= Timothy P. McNamara =

Timothy P. McNamara is a psychologist who served as the Searcy Family Dean of the College of Arts and Science at Vanderbilt University from July 1, 2024 to June 30, 2026. He heads the Spatial Memory & Navigation Lab (MemNav Lab) in the Department of Psychology at Vanderbilt University.

== Life ==
McNamara received his B.G.S. from the University of Kansas in 1979 and his Ph.D. in psychology from Yale University in 1984. His Ph.D. advisor was Robert Sternberg. He started his career at Vanderbilt University in 1983. He was promoted to associate professor in 1989 and to Professor in 1995. At Vanderbilt University, McNamara has served as Chair of the Department of Psychology (1996–2004, 2022–2023); Associate and Vice Provost (2004–2015); and Interim Dean of the College of Arts and Science (2023–2024). He has been involved in higher education accreditation, and served on the Board of Trustees of the Southern Association of Colleges and Schools Commission on Colleges from 2014 to 2019.

=== Research ===
McNamara's research investigates human memory, cognition, and decision making, with a particular focus on spatial processing. His research has investigated the metric structure of spatial memory, the spatial reference systems used in memory to represent the locations of objects in the environment, and how people update representations of their own location and orientation during locomotion.

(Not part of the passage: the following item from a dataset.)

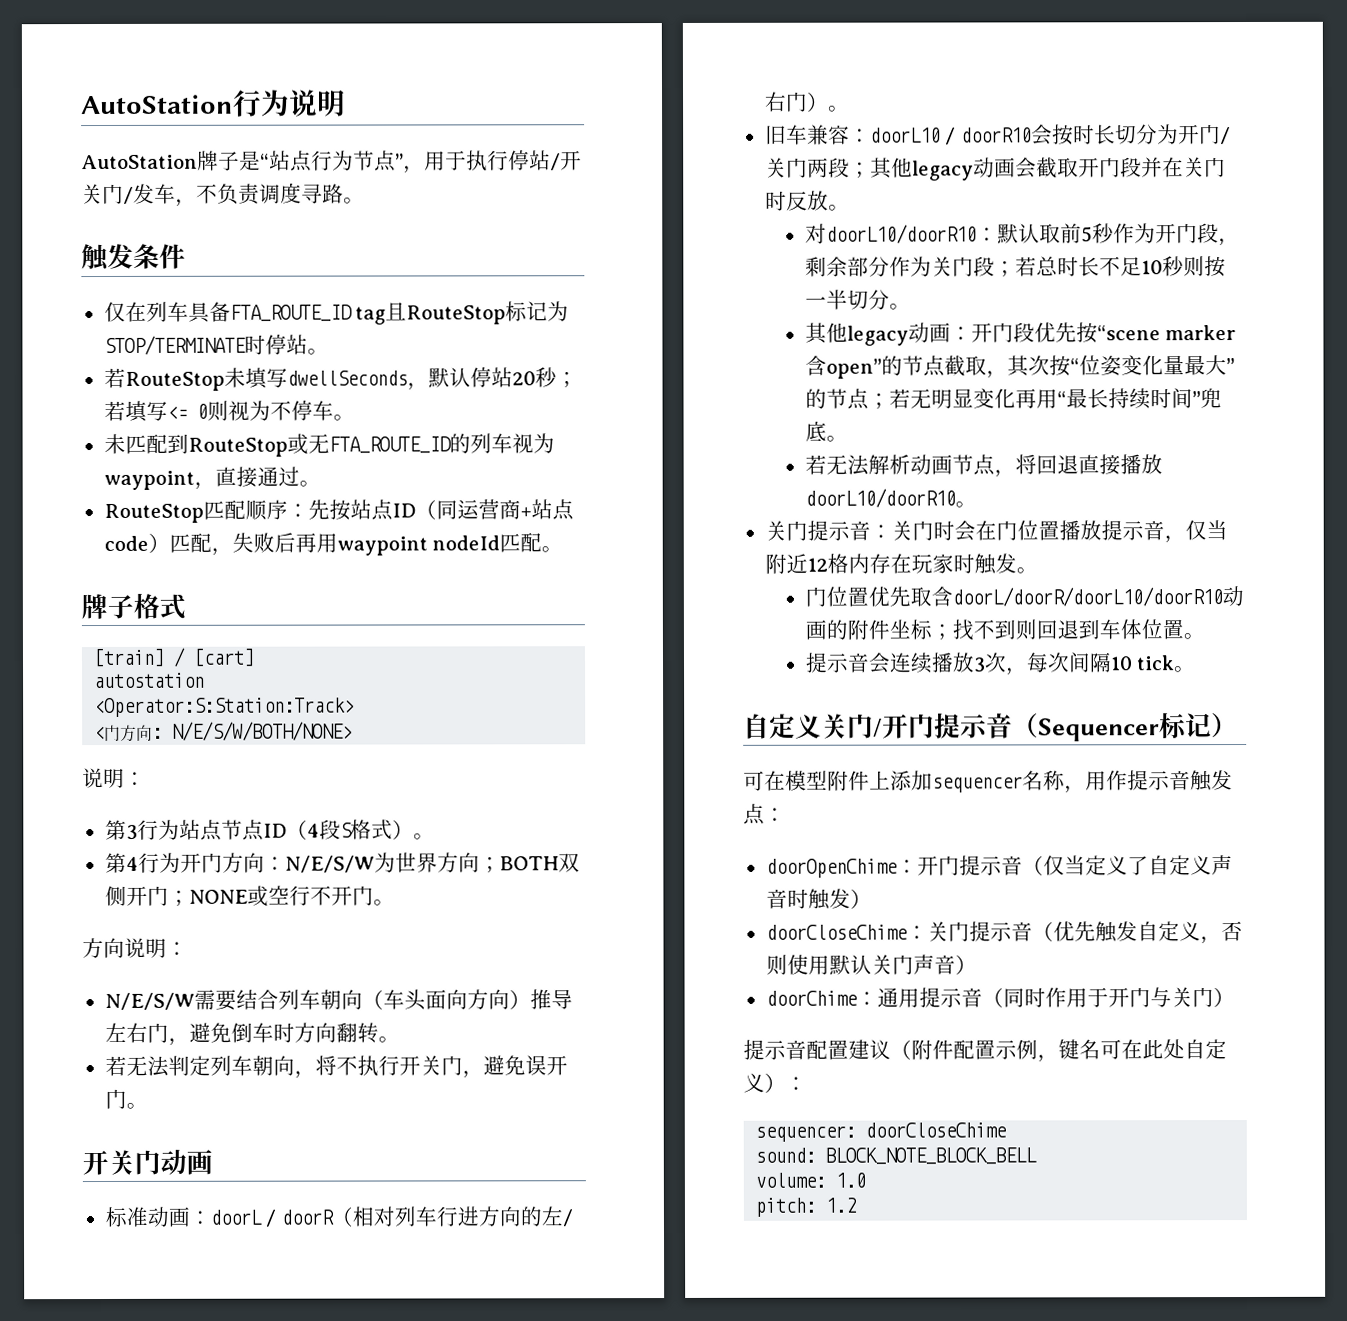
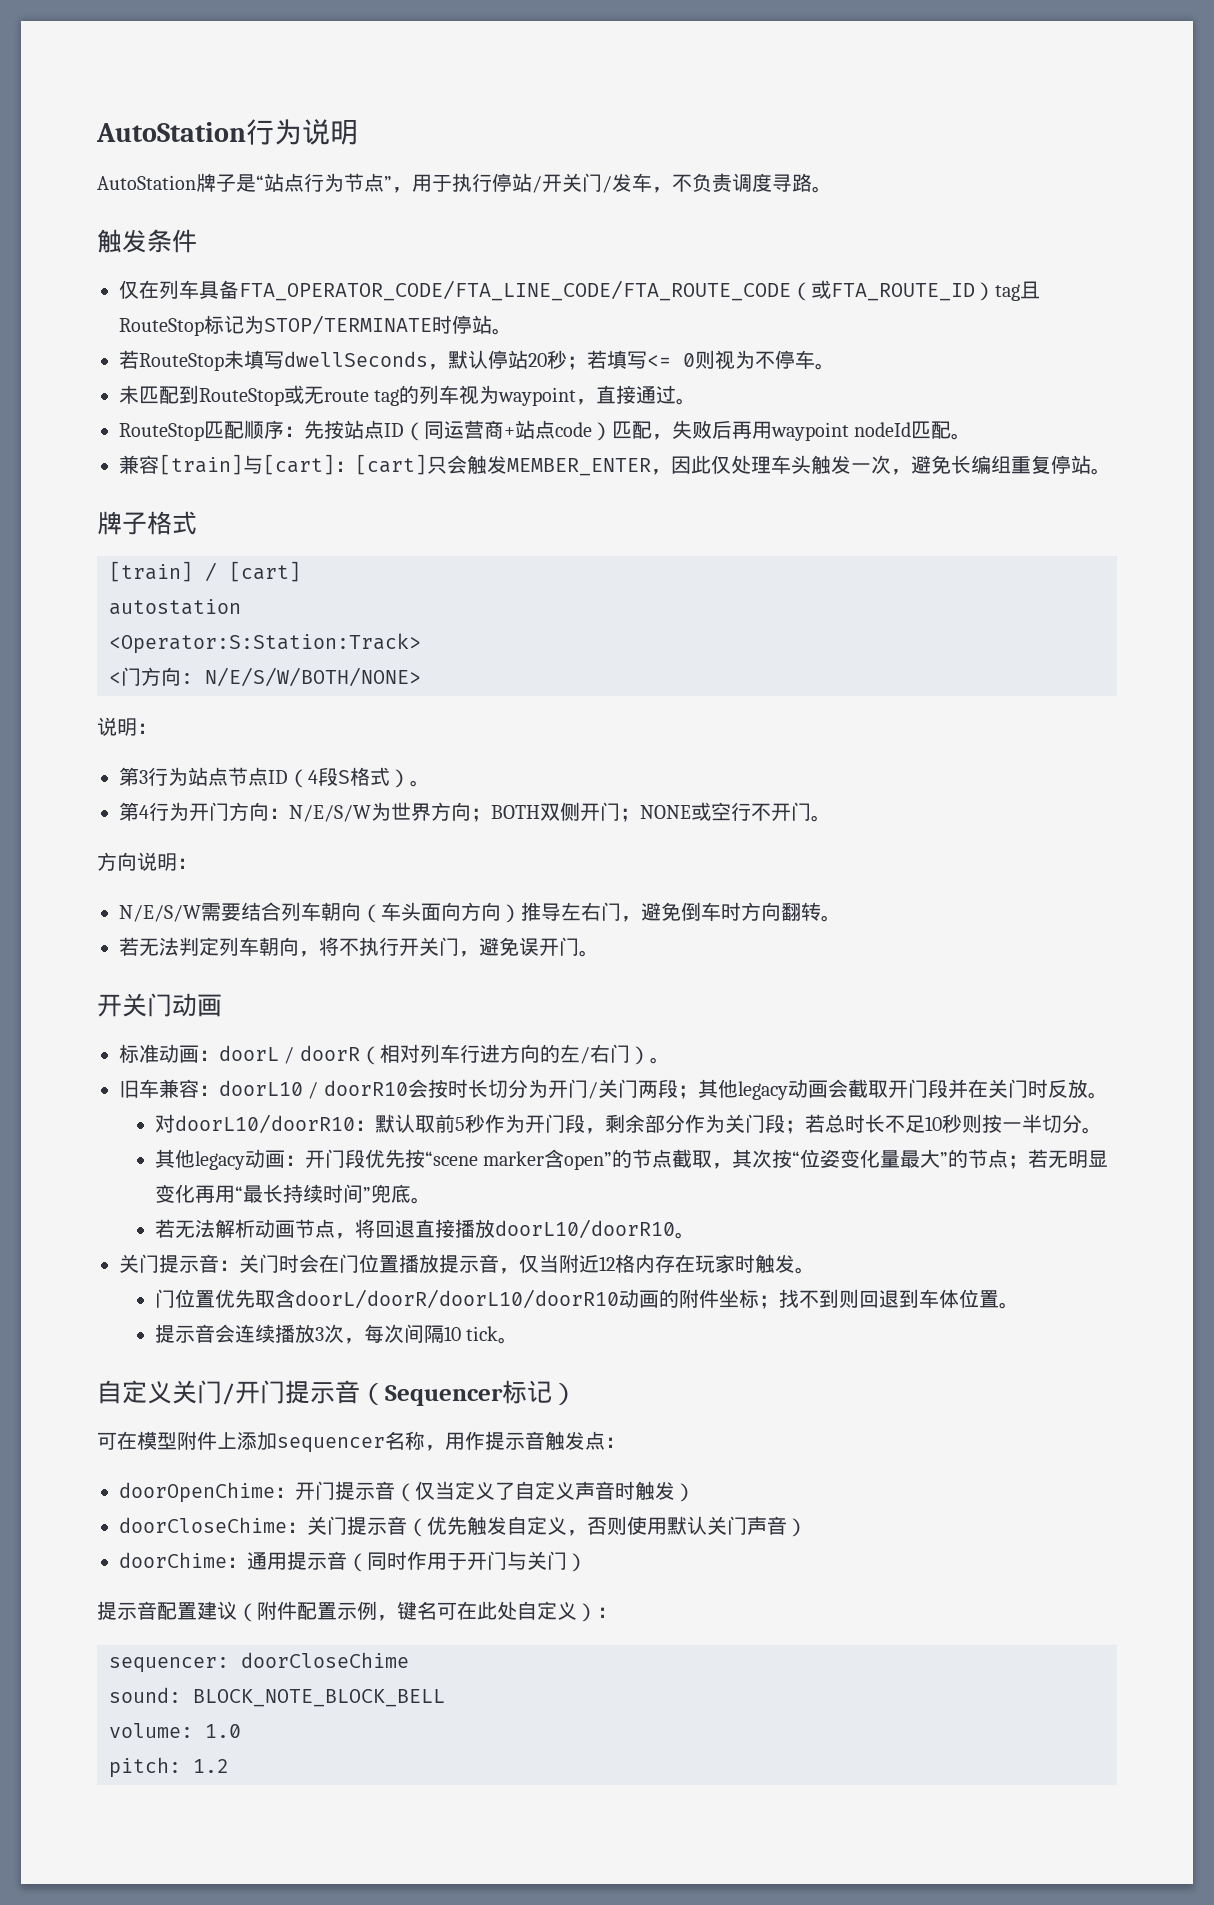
- 仅在列车具备FTA_ROUTE_ID tag且RouteStop标记为STOP/TERMINATE时停站。
+ 仅在列车具备FTA_OPERATOR_CODE/FTA_LINE_CODE/FTA_ROUTE_CODE（或FTA_ROUTE_ID）tag且RouteStop标记为STOP/TERMINATE时停站。
- 未匹配到RouteStop或无FTA_ROUTE_ID的列车视为waypoint，直接通过。
+ 未匹配到RouteStop或无route tag的列车视为waypoint，直接通过。
+ 兼容[train]与[cart]：[cart]只会触发MEMBER_ENTER，因此仅处理车头触发一次，避免长编组重复停站。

McNamara and his colleagues developed the Principal Reference Theory of spatial memory. This theory posits that learning a new environment involves selecting a preferred, or “principal”, reference direction. Locations, distances, and directions are represented in memory terms of this principal reference direction. When a person or animal later recalls or makes judgments about the space, performance is fastest and most accurate when adopting this perspective. Recent studies have examined how people use spatial cues to location and orientation (e.g., landmarks in the environment and body-based cues, such as vestibular, proprioceptive, and efference-copy information) during navigation to estimate their positions and the locations of goals. These studies have used statistical decision theory as a theoretical framework for examining the complex sensory-perceptual and decision processes involved in navigation.

==Awards and honors==
- 1986–1988 National Academy of Education Spencer Fellow
- 1994 Elected Fellow of American Psychological Association, Division 3
- 1999 Elected Fellow of American Association for the Advancement of Science
- 2003 Elected Fellow of Association for Psychological Science
- 2019 Thomas Jefferson Award, Vanderbilt University
- 2022 Gertrude Conaway Vanderbilt Chair in the Social and Natural Sciences, Vanderbilt University

== Selected works ==
- McNamara, T. P. (1986). Mental representations of spatial relations. Cognitive Psychology, 18(1), 87–121.
- Shelton, A. L., & McNamara, T. P. (2001). Systems of spatial reference in human memory. Cognitive Psychology, 43, 274–310.
- Mou, W., & McNamara, T. P. (2002). Intrinsic frames of reference in spatial memory. Journal of Experimental Psychology: Learning, Memory, and Cognition, 28, 162–17.
- Mou, W., McNamara, T. P., Valiquette, C. M., & Rump, B. (2004). Allocentric and egocentric updating of spatial memories. Journal of Experimental Psychology: Learning, Memory, and Cognition, 30, 142–157.
- McNamara, T. P. (2005). Semantic priming: perspectives from memory and word recognition. New York: Psychology Press.
- Kelly, J. W., McNamara, T. P., Bodenheimer, B., Carr, T. H., & Rieser, J. J. (2008). The shape of human navigation: How environmental geometry is used in the maintenance of spatial orientation. Cognition, 109, 281–286.
- Chen, X., He, Q., Kelly, J. W., Fiete, I. R., & McNamara, T. P. (2015). Bias in human path integration is predicted by properties of grid cells. Current Biology, 25 (13), 1771–6.
- Chen, X., McNamara, T. P., Kelly, J. W., & Wolbers, T. (2017). Cue combination in human spatial navigation. Cognitive Psychology, 95, 105–144.
- He, Q., McNamara, T. P., Bodenheimer, B., & Klippel, A. (2019). Acquisition and transfer of spatial knowledge during wayfinding. Journal of Experimental Psychology: Learning, Memory, and Cognition, 45(8), 1364–1386.
- McNamara, T. P., & Chen, X. (2022). Bayesian decision theory and navigation. Psychonomic Bulletin & Review, 29, 721–752.